--- Data for review ---
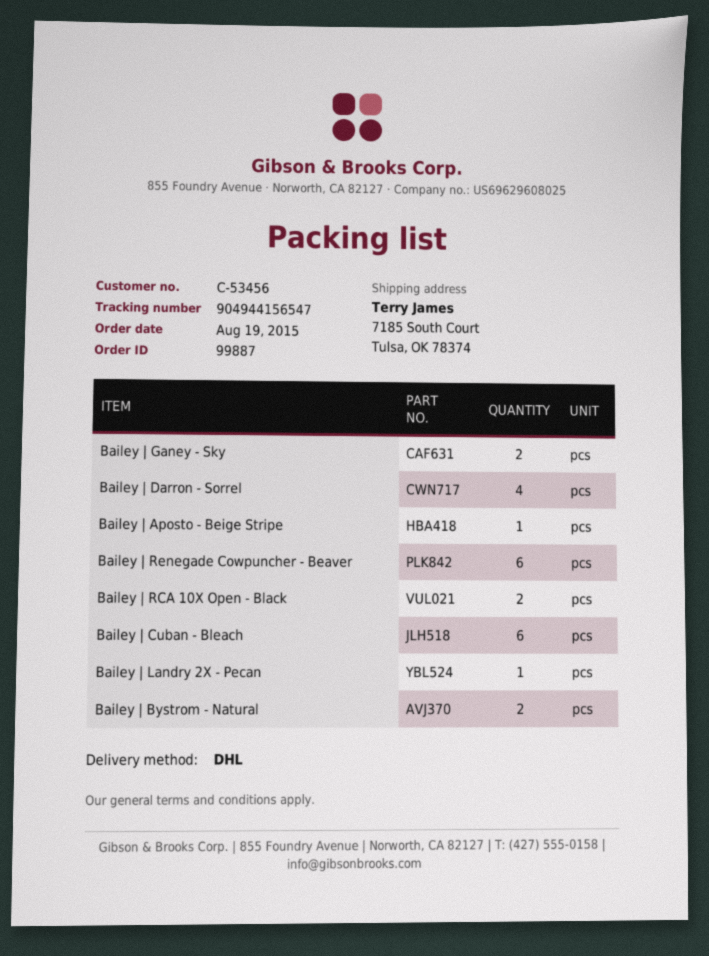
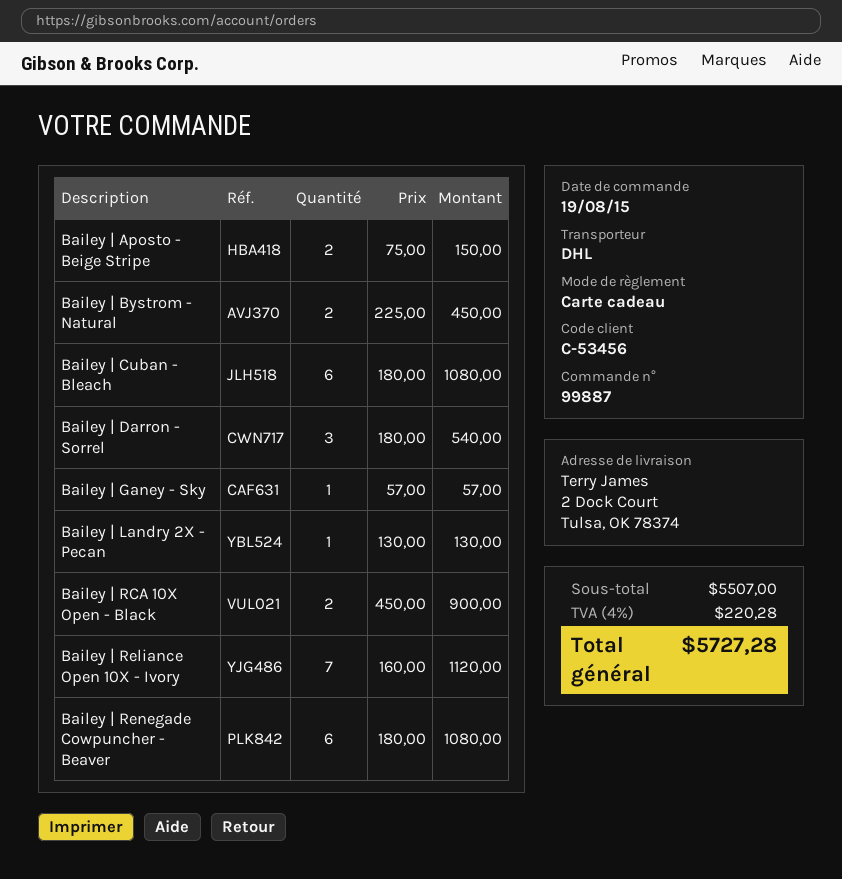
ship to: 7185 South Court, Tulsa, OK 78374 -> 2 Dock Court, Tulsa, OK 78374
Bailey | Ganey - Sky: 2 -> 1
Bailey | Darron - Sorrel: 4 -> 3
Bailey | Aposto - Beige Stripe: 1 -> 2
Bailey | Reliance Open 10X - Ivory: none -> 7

...

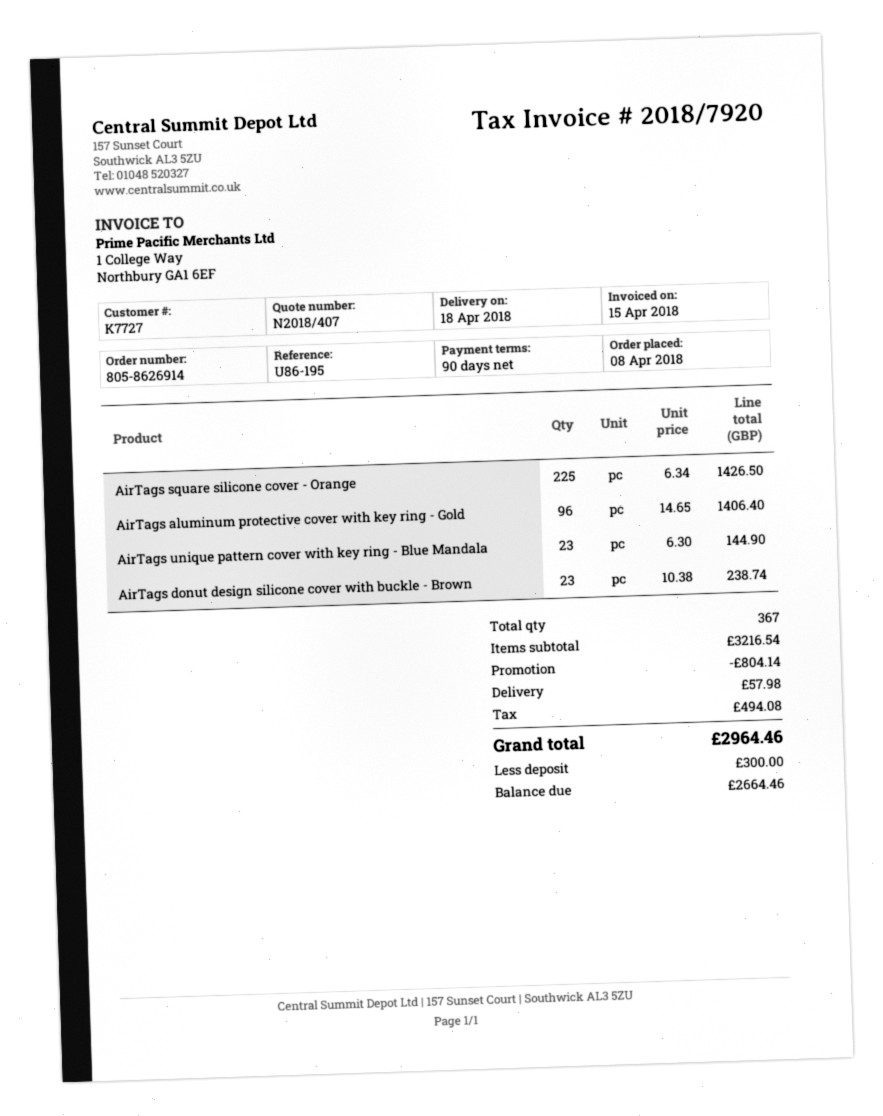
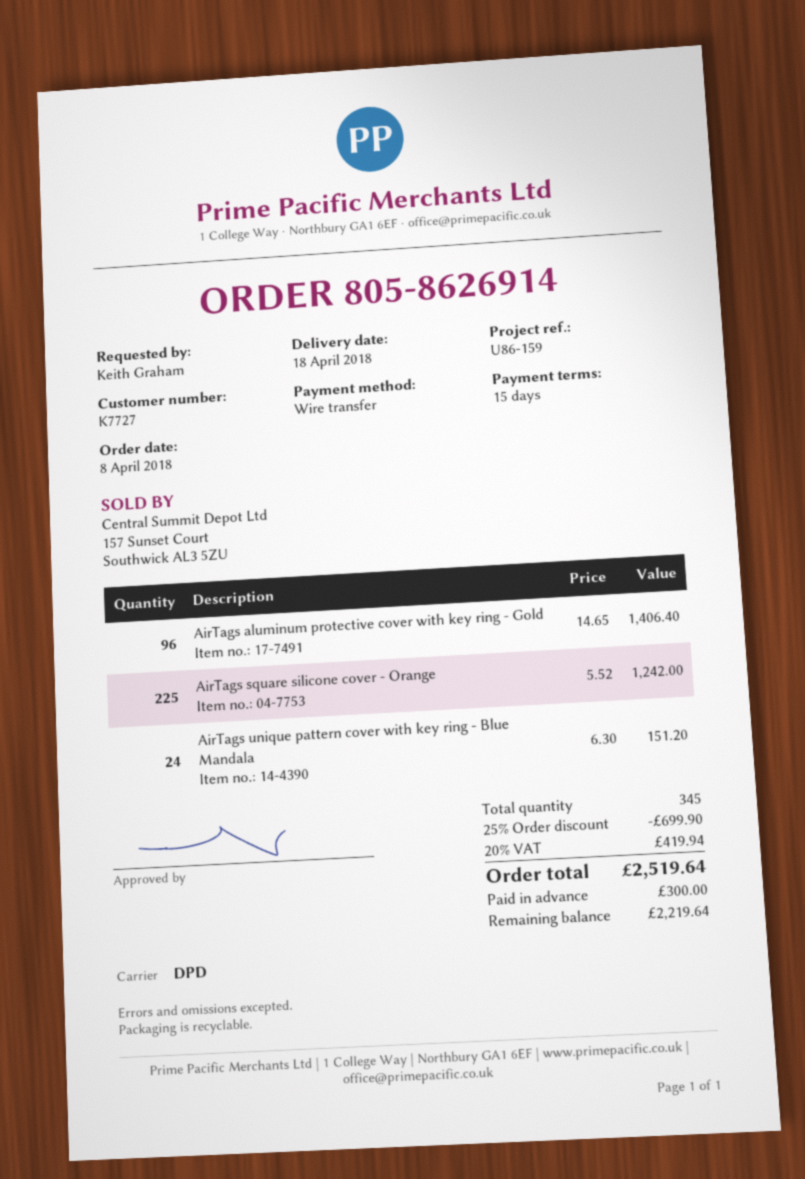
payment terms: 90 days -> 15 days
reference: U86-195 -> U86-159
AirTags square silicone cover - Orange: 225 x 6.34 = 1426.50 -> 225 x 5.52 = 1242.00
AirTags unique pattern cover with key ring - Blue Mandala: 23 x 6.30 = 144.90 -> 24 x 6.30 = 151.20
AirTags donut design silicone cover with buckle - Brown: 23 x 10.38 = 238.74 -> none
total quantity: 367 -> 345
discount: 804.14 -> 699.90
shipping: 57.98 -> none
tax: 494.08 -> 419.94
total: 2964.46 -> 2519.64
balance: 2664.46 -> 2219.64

...

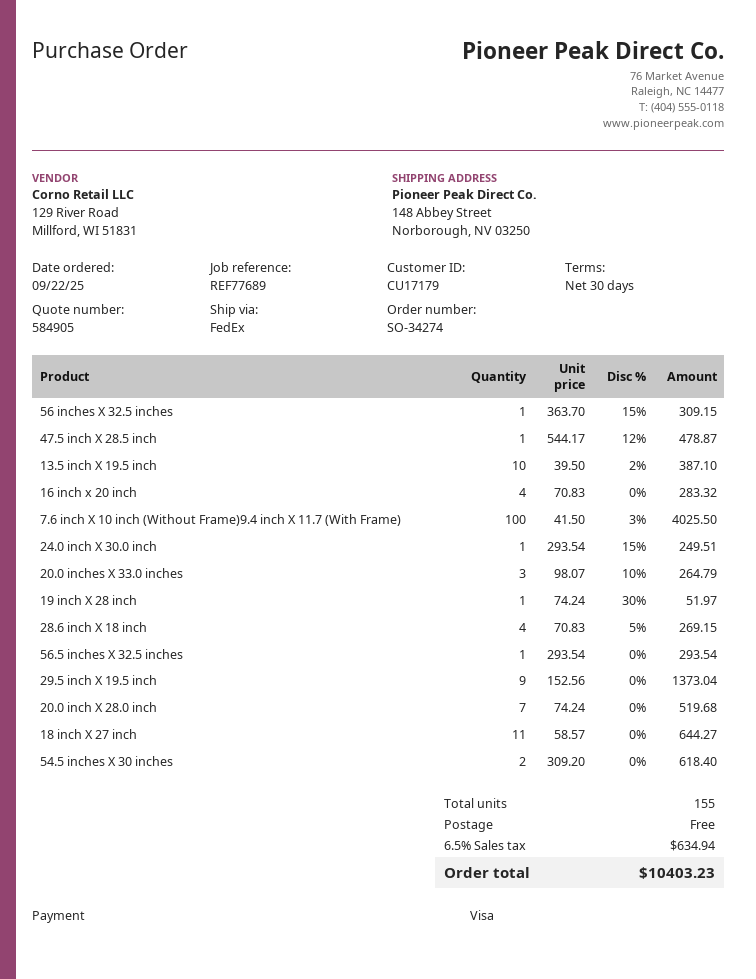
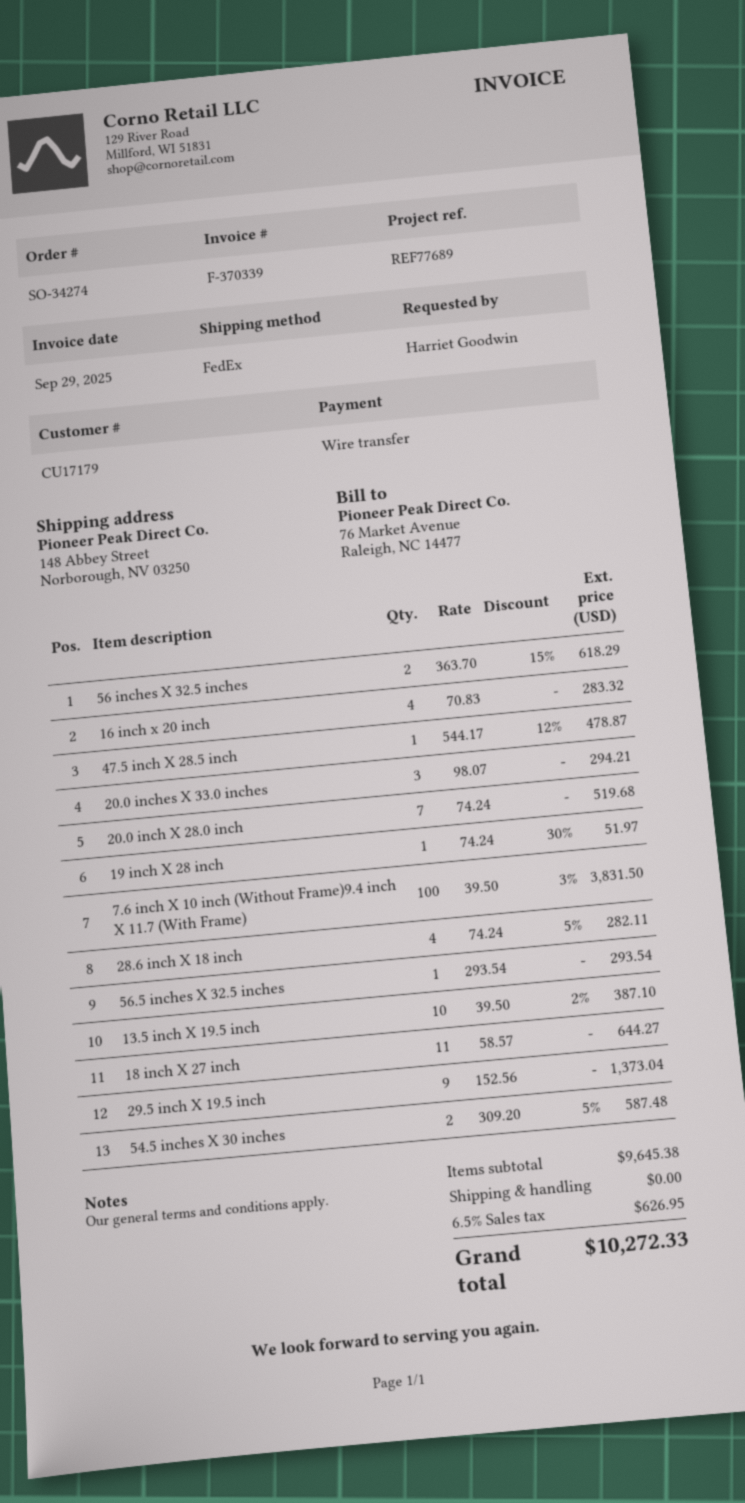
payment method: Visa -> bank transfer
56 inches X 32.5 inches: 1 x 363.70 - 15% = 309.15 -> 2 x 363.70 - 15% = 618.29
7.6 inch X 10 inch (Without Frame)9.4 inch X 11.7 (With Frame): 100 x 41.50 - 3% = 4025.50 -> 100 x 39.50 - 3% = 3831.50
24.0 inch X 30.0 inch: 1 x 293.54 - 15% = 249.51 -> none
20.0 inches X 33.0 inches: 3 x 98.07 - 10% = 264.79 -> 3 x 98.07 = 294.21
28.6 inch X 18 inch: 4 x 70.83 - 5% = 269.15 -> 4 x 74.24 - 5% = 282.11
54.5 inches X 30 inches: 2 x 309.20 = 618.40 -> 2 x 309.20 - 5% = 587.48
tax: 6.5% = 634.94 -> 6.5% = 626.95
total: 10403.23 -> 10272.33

--- Assignment ---
Track down all lines above with the string "total" and copy them.

--- Exercise result ---
total quantity: 367 -> 345
total: 2964.46 -> 2519.64
total: 10403.23 -> 10272.33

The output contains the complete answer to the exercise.